Problem to solve - All the lines below need to be transcribed exactly. Pictures get left out.

----------

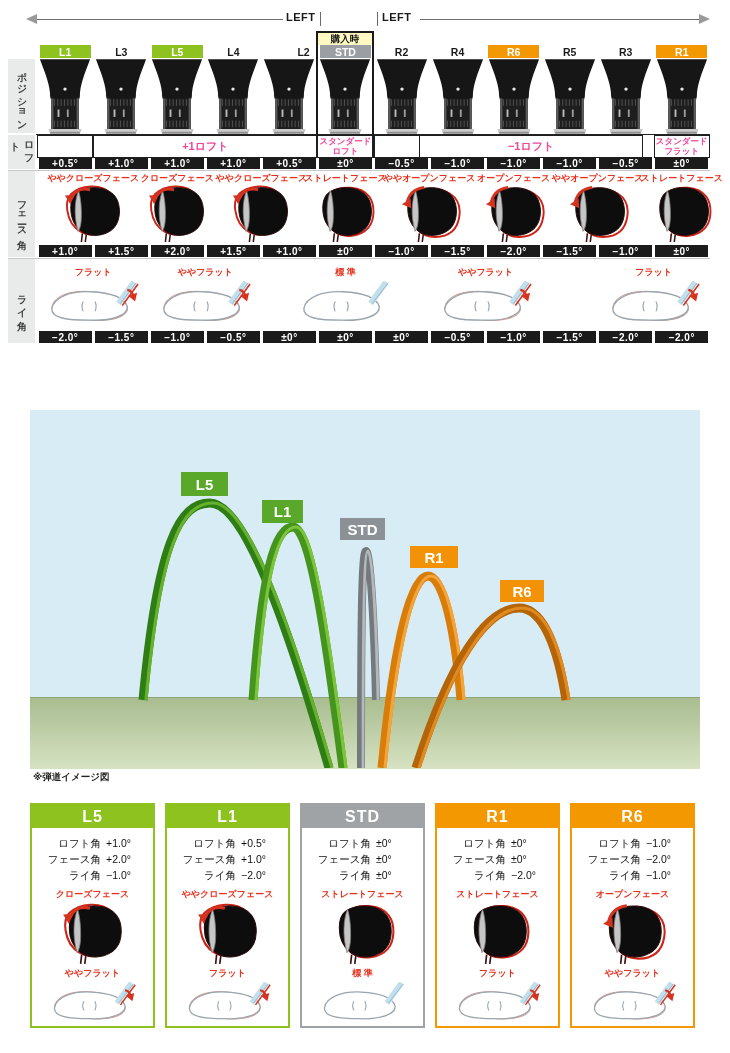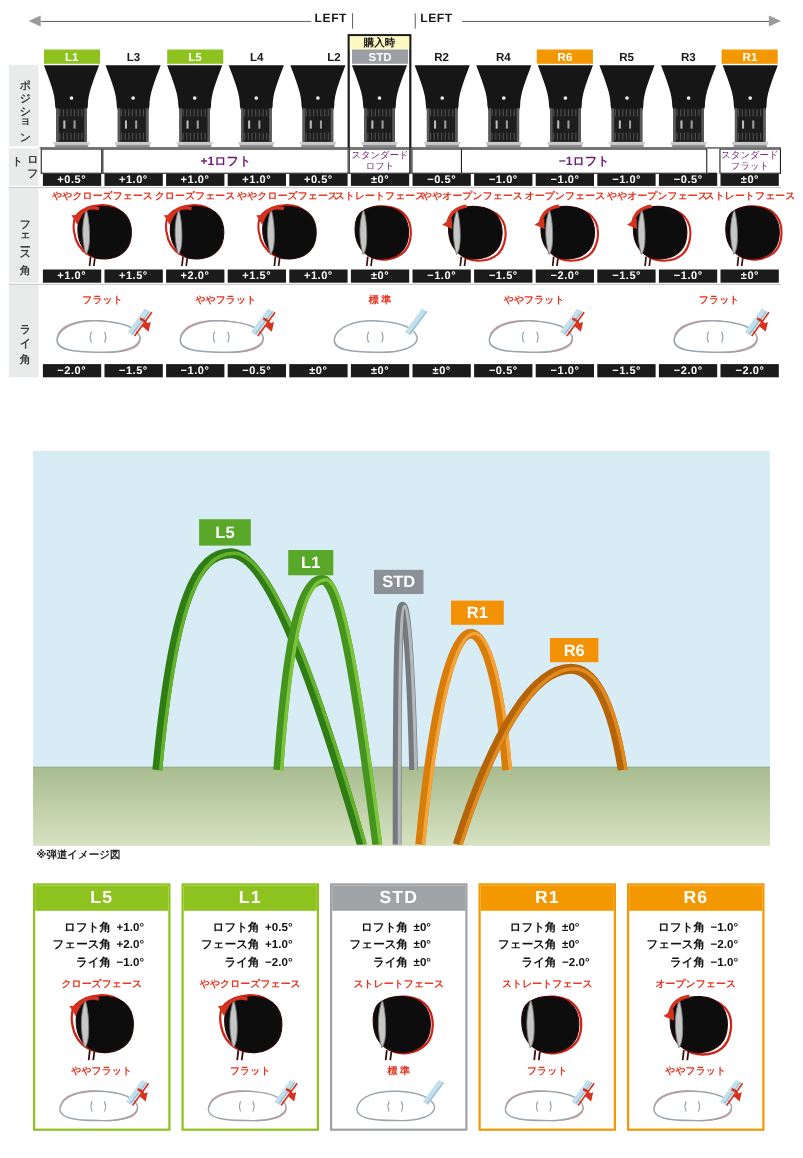--- a/index.html
+++ b/index.html
@@ -20,7 +20,7 @@
   .col-hdr.orange{background:#f39800;color:#fff;}
   .col-hdr.gray{background:#9b9fa3;color:#fff;}
   .val{height:12px;background:#1b1b1b;color:#fff;font-size:10px;font-weight:bold;display:flex;align-items:center;justify-content:center;letter-spacing:.5px;}
-  .group-cell{top:135px;height:21px;border:1px solid #1f1f1f;background:#fff;display:flex;flex-direction:column;align-items:center;justify-content:center;color:#701a75;}
+  .group-cell{top:135px;height:21px;border:1px solid #1f1f1f;background:#fff;display:flex;flex-direction:column;align-items:center;justify-content:center;color:#ec4899;}
   .group-cell .g1{font-size:11px;font-weight:bold;}
   .group-cell .g2{font-size:8.5px;font-weight:normal;line-height:9.5px;}
   .hline{height:1px;background:#222;}

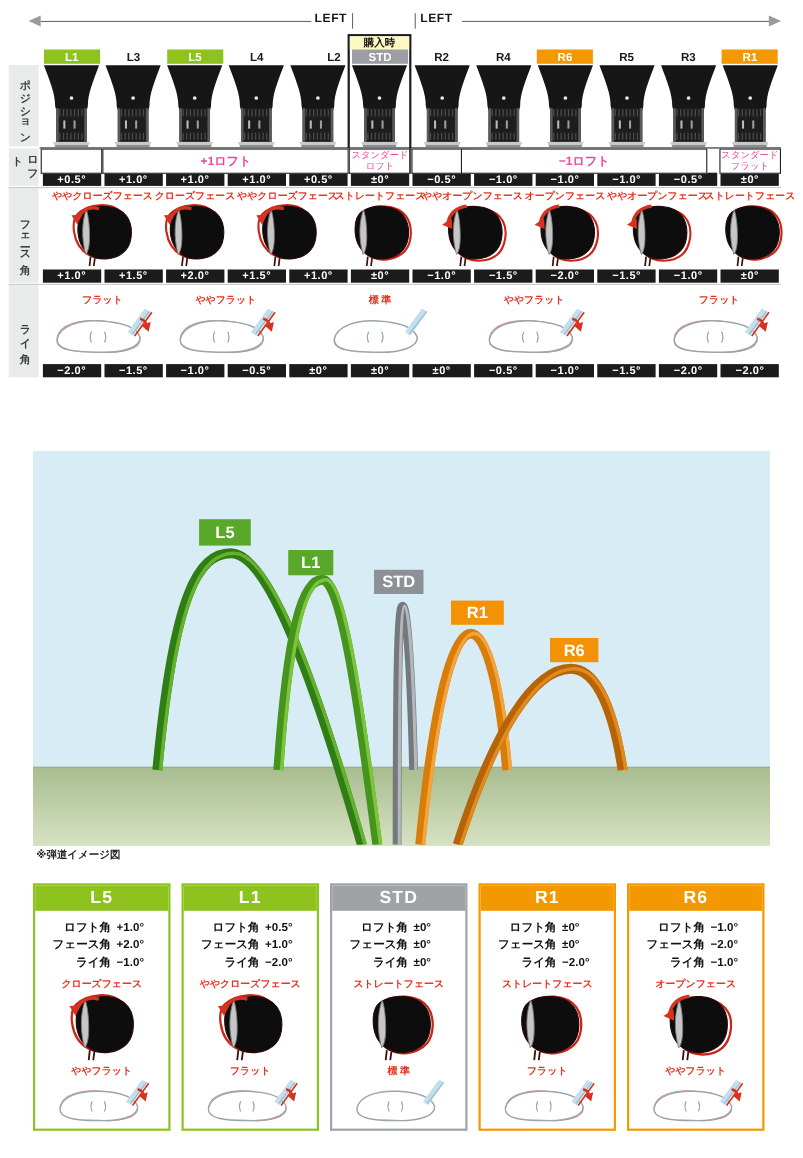--- a/index.html
+++ b/index.html
@@ -22,7 +22,7 @@
   .val{height:12px;background:#1b1b1b;color:#fff;font-size:10px;font-weight:bold;display:flex;align-items:center;justify-content:center;letter-spacing:.5px;}
   .group-cell{top:135px;height:21px;border:1px solid #1f1f1f;background:#fff;display:flex;flex-direction:column;align-items:center;justify-content:center;color:#ec4899;}
   .group-cell .g1{font-size:11px;font-weight:bold;}
-  .group-cell .g2{font-size:8.5px;font-weight:normal;line-height:9.5px;}
+  .group-cell .g2{font-size:8.5px;font-weight:bold;line-height:9.5px;}
   .hline{height:1px;background:#222;}
   .hline-soft{height:1px;background:#c9c9c9;}
   .red-lab{font-size:9px;font-weight:bold;color:#e5321e;text-align:center;white-space:nowrap;}

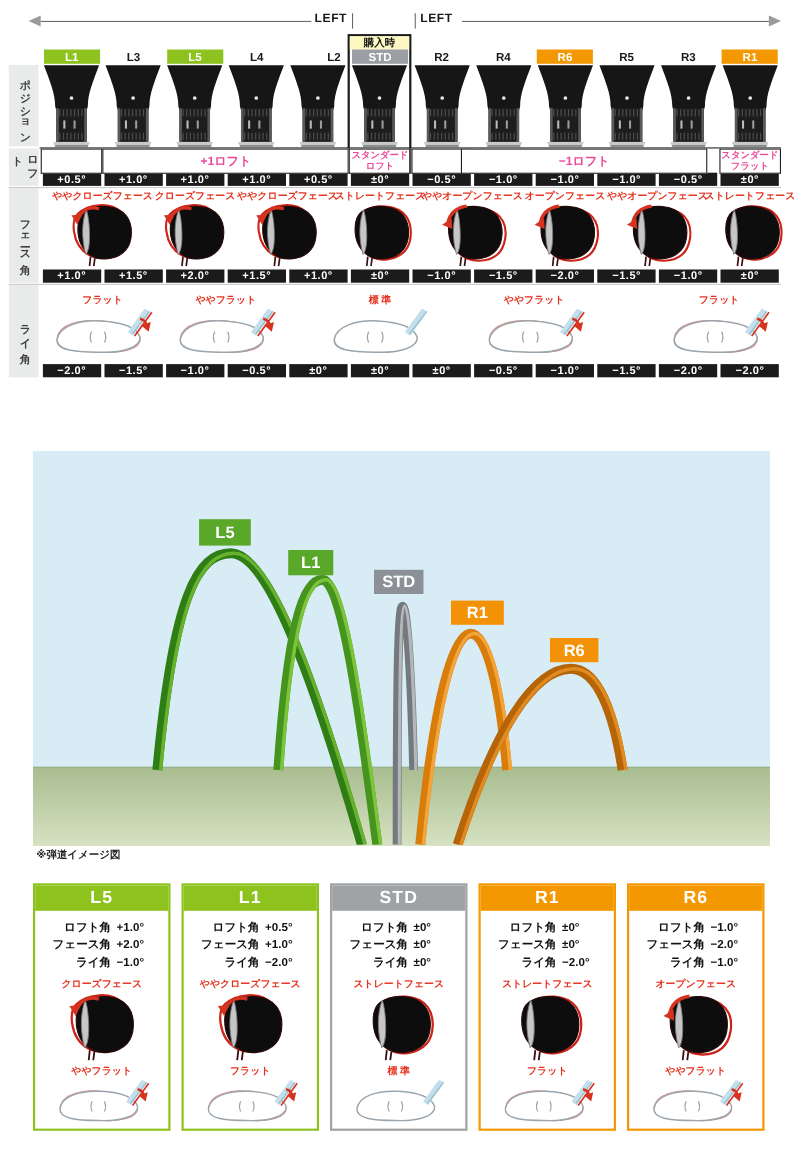--- a/index.html
+++ b/index.html
@@ -40,7 +40,7 @@
   .card.green{border-color:#8ec31f;} .card.orange{border-color:#f39800;} .card.gray{border-color:#9fa3a6;}
   .card-hdr{height:23px;display:flex;align-items:center;justify-content:center;color:#fff;font-size:16px;font-weight:bold;letter-spacing:1px;}
   .card.green .card-hdr{background:#8ec31f;} .card.orange .card-hdr{background:#f39800;} .card.gray .card-hdr{background:#9fa3a6;}
-  .spec{display:flex;justify-content:center;gap:5px;line-height:16px;font-size:10.5px;font-weight:bold;color:#111;}
+  .spec{display:flex;justify-content:center;gap:5px;line-height:16px;font-size:10.5px;font-weight:normal;color:#111;}
   .spec .k{width:58px;text-align:right;} .spec .v{width:36px;text-align:left;}
   .card .red-lab{margin-top:5px;}
   .cicon{display:flex;justify-content:center;}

----------

Response to the task -
--- a/index.html
+++ b/index.html
@@ -20,7 +20,7 @@
   .col-hdr.orange{background:#f39800;color:#fff;}
   .col-hdr.gray{background:#9b9fa3;color:#fff;}
   .val{height:12px;background:#1b1b1b;color:#fff;font-size:10px;font-weight:bold;display:flex;align-items:center;justify-content:center;letter-spacing:.5px;}
-  .group-cell{top:135px;height:21px;border:1px solid #1f1f1f;background:#fff;display:flex;flex-direction:column;align-items:center;justify-content:center;color:#701a75;}
+  .group-cell{top:135px;height:21px;border:1px solid #1f1f1f;background:#fff;display:flex;flex-direction:column;align-items:center;justify-content:center;color:#ec4899;}
   .group-cell .g1{font-size:11px;font-weight:bold;}
   .group-cell .g2{font-size:8.5px;font-weight:normal;line-height:9.5px;}
   .hline{height:1px;background:#222;}

--- a/index.html
+++ b/index.html
@@ -22,7 +22,7 @@
   .val{height:12px;background:#1b1b1b;color:#fff;font-size:10px;font-weight:bold;display:flex;align-items:center;justify-content:center;letter-spacing:.5px;}
   .group-cell{top:135px;height:21px;border:1px solid #1f1f1f;background:#fff;display:flex;flex-direction:column;align-items:center;justify-content:center;color:#ec4899;}
   .group-cell .g1{font-size:11px;font-weight:bold;}
-  .group-cell .g2{font-size:8.5px;font-weight:normal;line-height:9.5px;}
+  .group-cell .g2{font-size:8.5px;font-weight:bold;line-height:9.5px;}
   .hline{height:1px;background:#222;}
   .hline-soft{height:1px;background:#c9c9c9;}
   .red-lab{font-size:9px;font-weight:bold;color:#e5321e;text-align:center;white-space:nowrap;}

--- a/index.html
+++ b/index.html
@@ -40,7 +40,7 @@
   .card.green{border-color:#8ec31f;} .card.orange{border-color:#f39800;} .card.gray{border-color:#9fa3a6;}
   .card-hdr{height:23px;display:flex;align-items:center;justify-content:center;color:#fff;font-size:16px;font-weight:bold;letter-spacing:1px;}
   .card.green .card-hdr{background:#8ec31f;} .card.orange .card-hdr{background:#f39800;} .card.gray .card-hdr{background:#9fa3a6;}
-  .spec{display:flex;justify-content:center;gap:5px;line-height:16px;font-size:10.5px;font-weight:bold;color:#111;}
+  .spec{display:flex;justify-content:center;gap:5px;line-height:16px;font-size:10.5px;font-weight:normal;color:#111;}
   .spec .k{width:58px;text-align:right;} .spec .v{width:36px;text-align:left;}
   .card .red-lab{margin-top:5px;}
   .cicon{display:flex;justify-content:center;}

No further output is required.